Friday, December 12, 2008

King of the Garrotters



Signals of Distress by Blanchard Jerrold, London: Sampson Low, Son, and Co. 1863.

Blanchard’s book was meant as an inquiry into the condition of the poor, but in one section he inadvertently recorded the title and much of the text of a broadside Dying Confession that took a topical subject : garrotting ; and ran with the story, using a ‘cock,’ or invented story, that played off of a common subjects of street conversation and rumour. Garroting referred to the ugly practice where footpads strangled their victims into unconsciousness before looting them of their valuables. Many scholars think that the amount of garrotting was exaggerated but judging by the amount of news accounts I have uncovered I would say it was a very real, widespread and terrifying occurrence.

In the Seven Dials, “where the great gin-palaces blaze with gas on every corner,” on a Saturday night, Blanchard Jerrold was attracted by a crowd reading a poster in front of a store that sold tobacco and cheap literature. In addition to appearing in shop-windows the poster was meant to be bawled through the streets by the hawkers :-

“The Fearful and Appalling Dying Confession of Andrew Garrotte (a Returned Convict), the King of the Garrotters. The horrors of transportation ! Life in the bush and at the diggings in Australia, where, in company with other criminals of Newgate notoriety, he murdered 256 unfortunate helpless gold-diggers. In the ‘bushes’ he cohabited with the paramour of Burke and Hare, who, it will be remembered, was sent, at her wish, to Australia, after she had turned King’s evidence against those human butchers. Andrew Garrotte narrates this woman’s awful end in startling language. She died raving mad ! Andrew Garrotte studied Thugism, and, having committed a series of fiendish barbarities, he returned to England in the ship ‘Mary.’ In London he made friends with two ticket-of-leave men, and having slightly altered Thugism, they at once commenced garrotting. The three were termed ‘Front Stall,’ ‘Back Stall,’ and ‘Ugly Man ;’ and Andrew Garrotte confesses to have murdered six people in London in three months, and to have cut fingers and ears off to obtain jewellery. The back slums of London; the garrotter’s home and women; depravity and vice; Concluding with Andrew Garrotte’s dying advice to the unprotected populace of London, showing how people may walk the streets in safety.”

A copy purchased by Blanchard shows that the story lived up to it’s promise. It survives as a living example of the penny-a-liner’s art. There was a garrotting scare but the creation of Andrew Garrotte was pure fiction. The notoriety of any criminal who killed six people in three months in the city of London would have survived in newspaper accounts and folktales to this very day. The immortal Jack the Ripper only killed five victims. The author, says Jerrold, “speaks from experience.” The story of the King of the Garrotters “comes direct from the places it describes.
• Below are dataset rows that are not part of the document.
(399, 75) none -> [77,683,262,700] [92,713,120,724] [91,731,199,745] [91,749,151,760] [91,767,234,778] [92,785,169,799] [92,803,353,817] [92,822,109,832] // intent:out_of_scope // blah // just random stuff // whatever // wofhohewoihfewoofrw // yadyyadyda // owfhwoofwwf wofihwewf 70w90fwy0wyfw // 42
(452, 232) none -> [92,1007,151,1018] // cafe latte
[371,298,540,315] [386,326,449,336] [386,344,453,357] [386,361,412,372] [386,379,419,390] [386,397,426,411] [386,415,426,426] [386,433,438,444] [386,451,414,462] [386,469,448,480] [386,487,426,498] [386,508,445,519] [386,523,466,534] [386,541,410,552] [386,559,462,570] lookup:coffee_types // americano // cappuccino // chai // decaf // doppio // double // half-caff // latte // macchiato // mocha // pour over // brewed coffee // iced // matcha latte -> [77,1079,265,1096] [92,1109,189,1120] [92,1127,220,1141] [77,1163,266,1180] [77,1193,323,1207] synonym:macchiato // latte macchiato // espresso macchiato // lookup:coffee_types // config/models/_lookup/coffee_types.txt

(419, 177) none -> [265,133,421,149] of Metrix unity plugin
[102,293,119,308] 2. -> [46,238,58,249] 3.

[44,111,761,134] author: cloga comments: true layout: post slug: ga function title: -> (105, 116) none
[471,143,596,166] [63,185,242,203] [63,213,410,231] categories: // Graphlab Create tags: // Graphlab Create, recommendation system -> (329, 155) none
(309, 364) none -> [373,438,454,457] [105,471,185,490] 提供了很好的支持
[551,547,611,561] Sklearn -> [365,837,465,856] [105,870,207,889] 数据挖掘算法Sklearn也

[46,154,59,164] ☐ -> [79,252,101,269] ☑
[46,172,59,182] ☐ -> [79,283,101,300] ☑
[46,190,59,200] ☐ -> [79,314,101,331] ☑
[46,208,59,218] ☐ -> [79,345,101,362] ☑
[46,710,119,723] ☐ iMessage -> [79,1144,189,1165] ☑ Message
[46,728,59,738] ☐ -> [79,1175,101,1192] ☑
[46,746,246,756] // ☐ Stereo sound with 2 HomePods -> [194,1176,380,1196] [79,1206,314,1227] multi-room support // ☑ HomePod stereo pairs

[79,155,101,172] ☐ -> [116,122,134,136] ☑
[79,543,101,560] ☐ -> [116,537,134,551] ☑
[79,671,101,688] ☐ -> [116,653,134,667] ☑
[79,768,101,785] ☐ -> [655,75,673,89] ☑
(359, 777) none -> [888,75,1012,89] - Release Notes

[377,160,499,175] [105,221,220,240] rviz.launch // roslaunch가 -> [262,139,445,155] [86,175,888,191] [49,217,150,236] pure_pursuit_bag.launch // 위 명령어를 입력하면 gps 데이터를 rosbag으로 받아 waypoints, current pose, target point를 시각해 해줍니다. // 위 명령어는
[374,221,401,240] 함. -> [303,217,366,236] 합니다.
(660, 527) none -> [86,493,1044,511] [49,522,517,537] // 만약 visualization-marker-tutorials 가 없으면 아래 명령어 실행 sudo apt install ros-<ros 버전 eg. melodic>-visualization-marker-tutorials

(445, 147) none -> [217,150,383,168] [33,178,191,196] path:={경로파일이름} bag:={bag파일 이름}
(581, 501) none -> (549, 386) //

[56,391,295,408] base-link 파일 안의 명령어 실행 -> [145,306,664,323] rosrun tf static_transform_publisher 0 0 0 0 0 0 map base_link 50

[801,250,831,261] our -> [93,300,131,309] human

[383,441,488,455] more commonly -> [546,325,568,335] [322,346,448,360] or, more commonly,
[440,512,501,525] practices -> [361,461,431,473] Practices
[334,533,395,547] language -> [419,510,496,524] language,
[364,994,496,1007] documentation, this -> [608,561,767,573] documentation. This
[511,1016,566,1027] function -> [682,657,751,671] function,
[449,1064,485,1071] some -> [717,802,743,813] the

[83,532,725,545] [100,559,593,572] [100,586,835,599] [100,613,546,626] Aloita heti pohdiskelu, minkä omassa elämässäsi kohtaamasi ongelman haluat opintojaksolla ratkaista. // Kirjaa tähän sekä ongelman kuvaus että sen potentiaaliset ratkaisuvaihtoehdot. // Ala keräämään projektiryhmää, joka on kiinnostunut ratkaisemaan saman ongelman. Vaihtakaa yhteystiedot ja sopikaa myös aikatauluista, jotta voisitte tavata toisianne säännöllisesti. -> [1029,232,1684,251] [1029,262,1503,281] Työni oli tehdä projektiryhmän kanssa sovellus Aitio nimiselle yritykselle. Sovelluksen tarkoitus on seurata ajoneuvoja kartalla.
It is a genuine bit of slum literature, that will fall into the hands of many an honest lad, whom poverty has driven to be the next-door neighbour of a cracksman.”

Andrew Garrotte tells his confession in the first person, using familiar thieves slang; of how he was born in 1816 to a coiner and a prostitute named “Flash” Poll. In league with his mother he robbed shop-keepers, picked pockets, gambled and swore. He delighted in scenes of atrocious cruelty. “This delight was greatly encouraged by my parents, for my father taught me to skin a live cat, when I was but nine years old, and my mother, who afterwards sold the skin for 2s., laughed at the sport.” His father was transported when Andrew was 13 and his mother deserted him to the streets of Westminster. He made his living as a thief and was finally, after many scrapes with the law, transported to Australia.

Once back in London he worked “the ‘garrotting business’ on principles of Thugism and Millbank Penitentiary silence system.” It’s odd that the author of this tract for the working classes does not write down to his readers, who would be assumed to be near illiterate. “But again must I speak of death. In London and round it’s suburbs we murdered six people in three months. Indeed, it almost seemed that we could commit the same atrocities in police-protected London as we could at the police-less diggings. Amongst other cruelties perpetrated, we have two or three times cut fingers or ears off to obtain jewelery, if we had not time to wrench them off.”

His advice to readers on evading the garrotters was given as promised; walk in the middle of the road, spring a large rattle (cost 1s. 6d.), or “have two very sharp spikes attached to your elbows with leather thongs, and one on each heel of your boot. Thus simply equipped, and thus walking in the middle of the road - if you are out late at night- and I guarantee that you are safe from all attacks from garrotters.”

“Now I have done! my games of death are over. The dark curtain of eternity is about to be drawn between me and you. Angels fled weeping from my side, and the spirits of sin are hovering round my bed in glee. Horror upon horror ! Hold ! it shall not be said- though I have confessed my crimes- that the King of Garrotters ‘rounded on his mates or died a cur.’ Reader, suffice it, may you die happier, and a better man than I.- Andrew Garrotte.”